Among the lines below, output only those between the line holding "text: LangChain ->" and the line holding "font-size: 11px ->", inclusive, exactly as written and with no pictures.

Exercise data
========================

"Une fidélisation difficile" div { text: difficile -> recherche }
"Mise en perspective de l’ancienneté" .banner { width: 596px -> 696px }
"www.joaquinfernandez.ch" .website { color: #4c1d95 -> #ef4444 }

========================

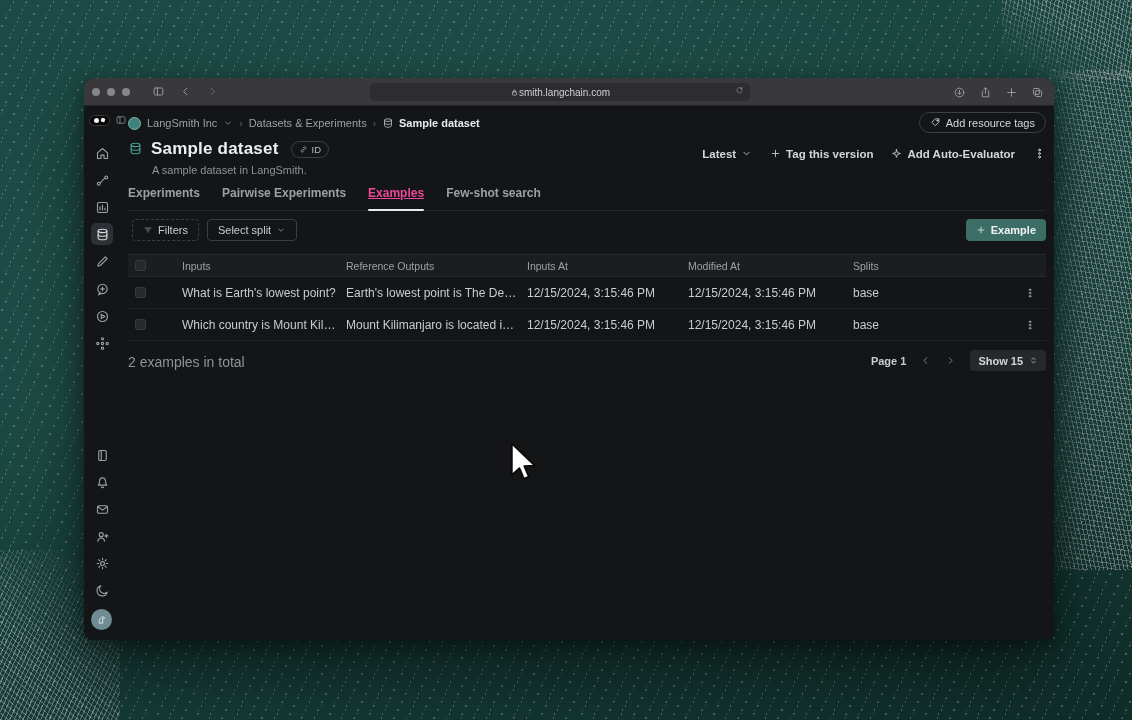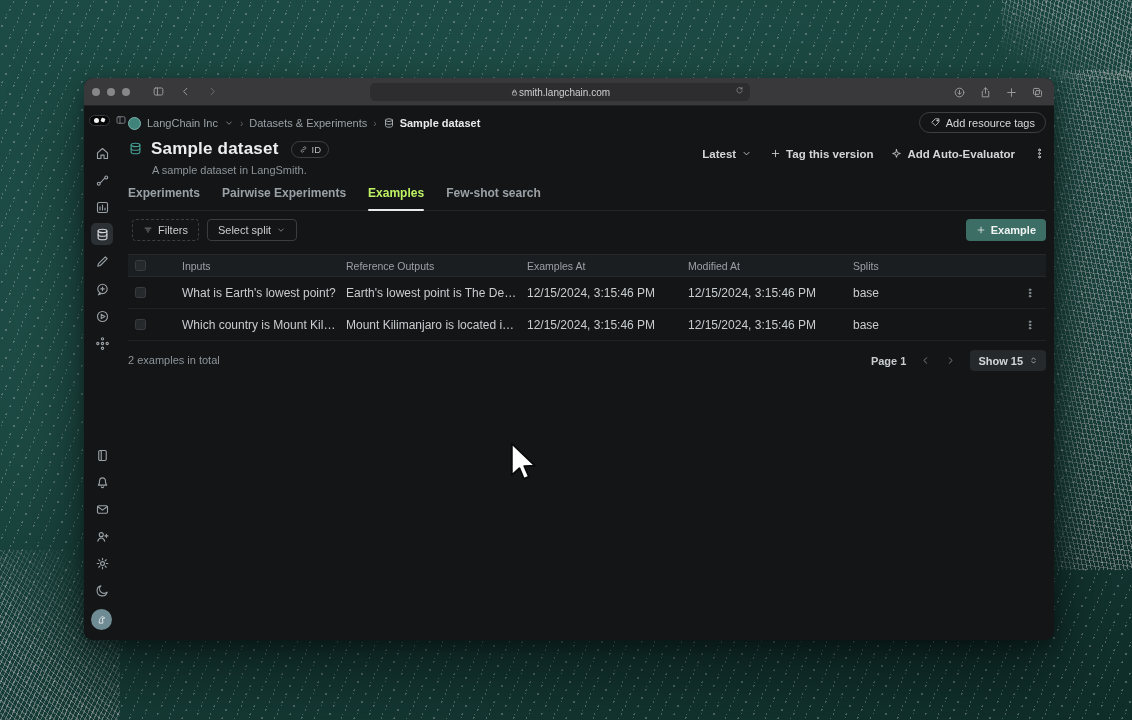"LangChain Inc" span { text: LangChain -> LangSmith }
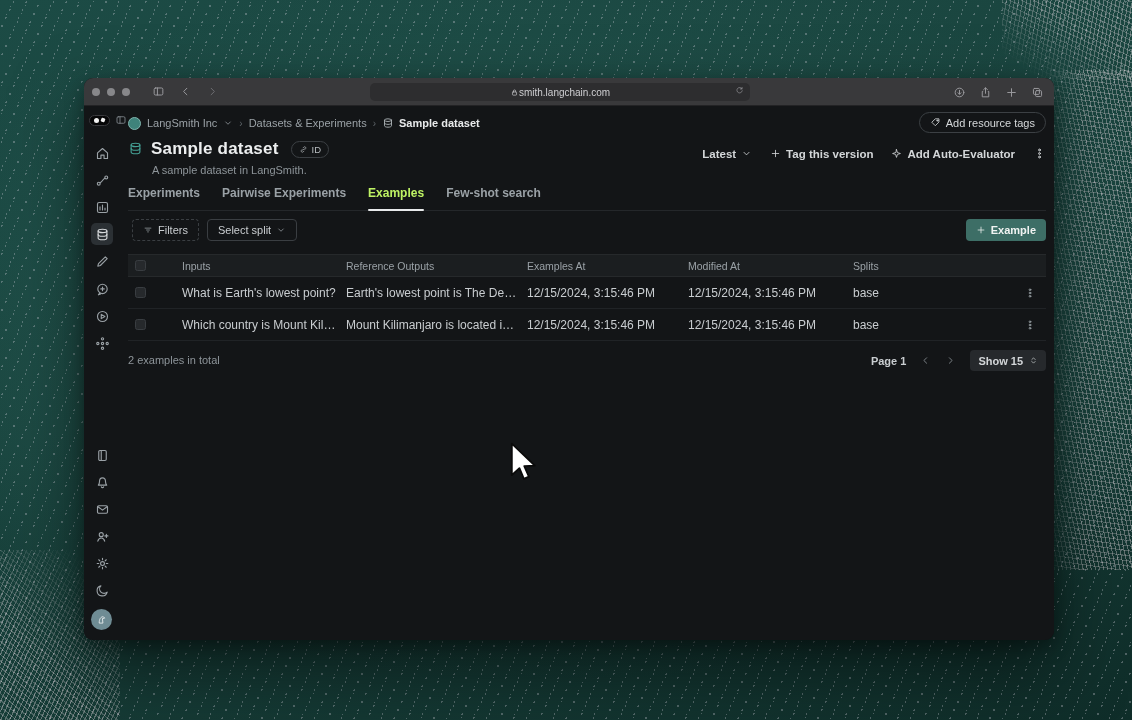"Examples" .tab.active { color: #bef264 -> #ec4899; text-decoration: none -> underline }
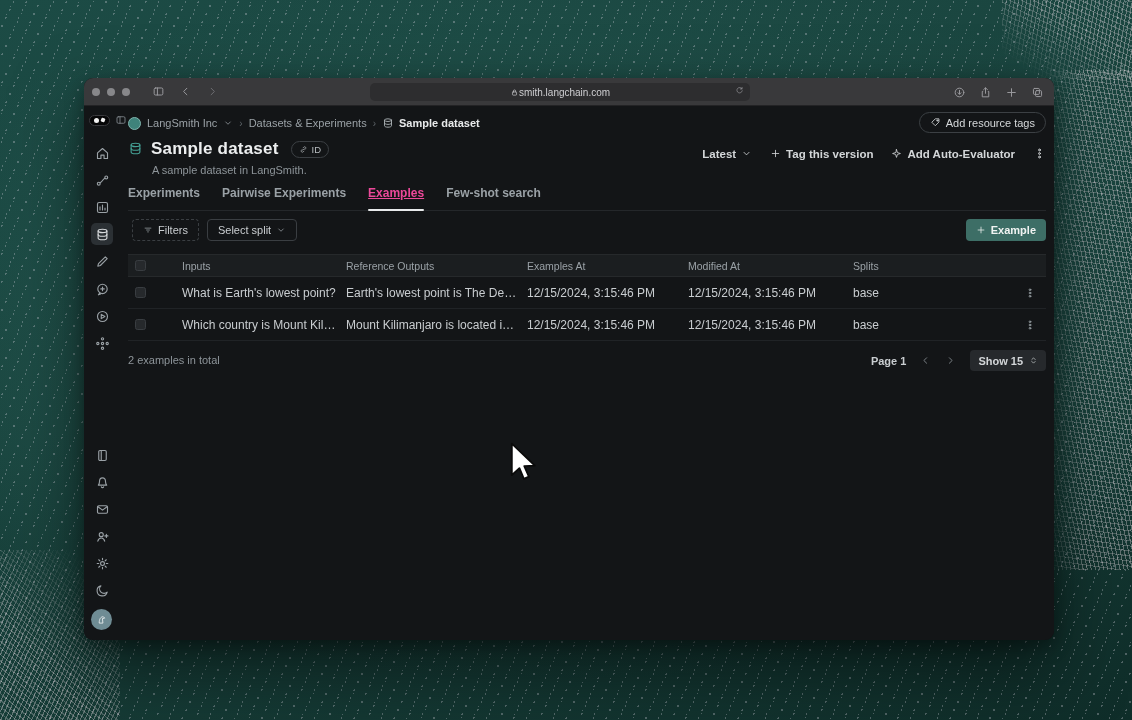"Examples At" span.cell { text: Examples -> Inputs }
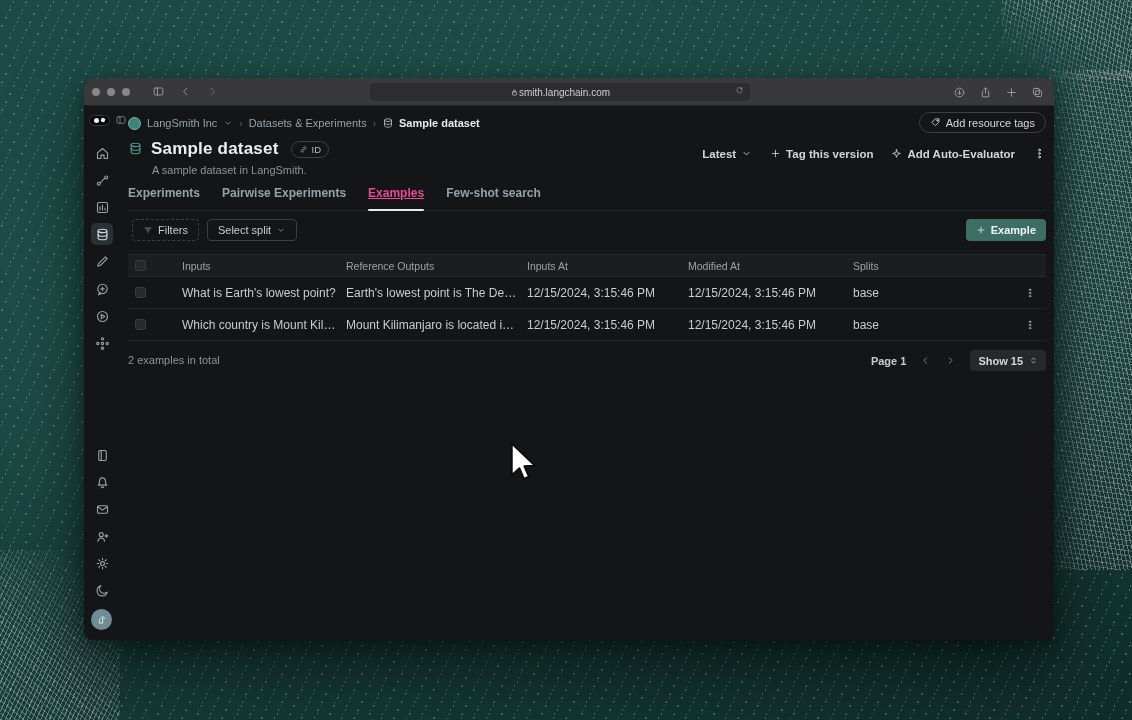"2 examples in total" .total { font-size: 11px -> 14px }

========================

Result of this exercise
"LangChain Inc" span { text: LangChain -> LangSmith }
"Examples" .tab.active { color: #bef264 -> #ec4899; text-decoration: none -> underline }
"Examples At" span.cell { text: Examples -> Inputs }
"2 examples in total" .total { font-size: 11px -> 14px }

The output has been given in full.